It is not entirely clear what has gone on at the UFlorida-Gainesville Osprey nest this morning. Mom was on the nest and there was a fish delivery. Was it Dad returning? or was it the intruder and the Middle wanted to be fed?
The chicks are standing and walking better. They are also growing with all the good fish that has come in. Just look at the size of that wing!
It is really a beautiful morning with the sun rising over the nest. This is Mum with the chicks.
There is what appears to be a remnant of prey but that is not Mum and that bird is not feeding the little ones. Note the design on the back of its head.
Is this Dad? I admit to not having looked at his plumage as carefully as I should have. The kids would like some fish. It is going to get hot on that nest this morning.
There you can see that design better. I wonder who this is? And where is Mum? Has she gone fishing? I will check back later to see how these two are.
I wanted to let everyone know about the pip at Cal Falcons. This is so exciting. Annie and Alden can hear the cheep-cheep of Grinnell’s chick and the egg tooth pecking away. Tears.

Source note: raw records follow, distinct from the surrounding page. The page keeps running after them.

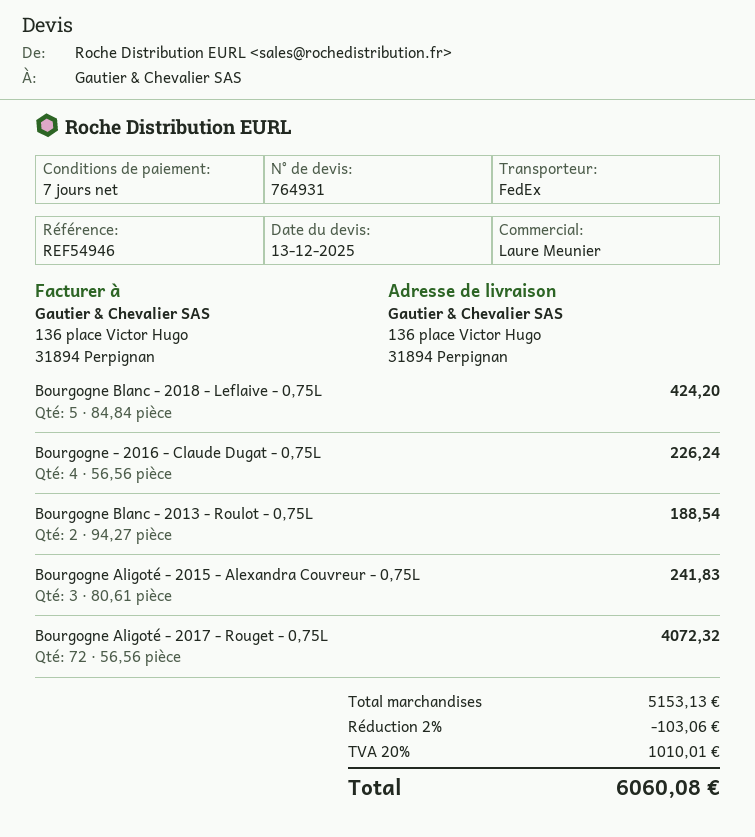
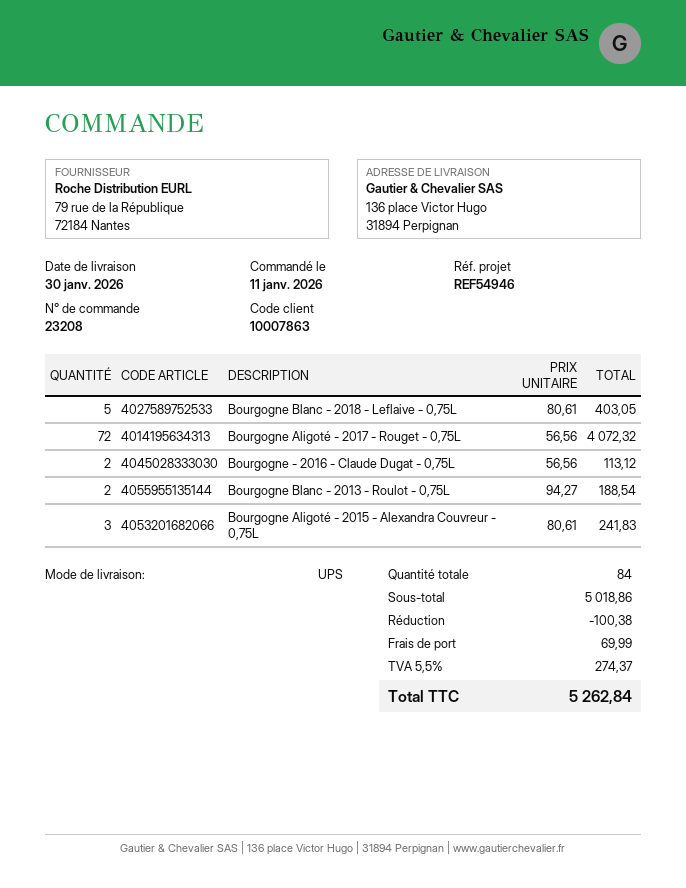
shipping method: FedEx -> UPS
Bourgogne Blanc - 2018 - Leflaive - 0,75L: 5 x 84.84 = 424.20 -> 5 x 80.61 = 403.05
Bourgogne - 2016 - Claude Dugat - 0,75L: 4 x 56.56 = 226.24 -> 2 x 56.56 = 113.12
subtotal: 5153.13 -> 5018.86
discount: 103.06 -> 100.38
shipping: none -> 69.99
tax: 20% = 1010.01 -> 5.5% = 274.37
total: 6060.08 -> 5262.84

Bird World needs some good news and it is happening. Here is the link to their camera:
Thank you for joining me this morning. I will be back tonight with check ins on your favourite nests! Until then, I will be watching this pip while I ready the garden for summer today. Take care everyone. See you soon.
Thank you to the following for their streaming cams and/or FB pages where I took my screen captures: Cal Falcons, Cornell Bird Lab RTH, UFlorida-Gainesville Ospreys, Big Bear Bald Eagles, Pix Cams, MN-DNR, USSteel Eagles, and The Estonian Eagle Club.
Gosh, it was sure nice to end the day on Tuesday seeing the Mum and the two osplets at the UFlorida-Gainesville nest with huge crops.
Food coma for the kids and some fish leftover for Mum! Nice. I really hope that today turns out as good as yesterday for these two.
It really is unclear again what is going on this morning. A headless piece of fish was brought to the nest by the male around 09:00. He did not feed the youngsters. Middle was right up there hungry chewing on the edge of the fish. Once again he is looking around. Is it another day of intruders causing havoc with fish deliveries and feedings? Is Mum off chasing the interloper away?
The chicks ate well and went to bed full. Ideally they are fed more often and early morning would be ideal to keep them hydrated. This is also a nice size fish so everyone gets some.
We wait to see how this sorts itself.
Intruders or interlopers are causing mischief at the nest of Richmond and Rosie, still. Indeed, there were five! They have not let Rosie or Richmond alone this breeding season and soon there will be three osplets to feed.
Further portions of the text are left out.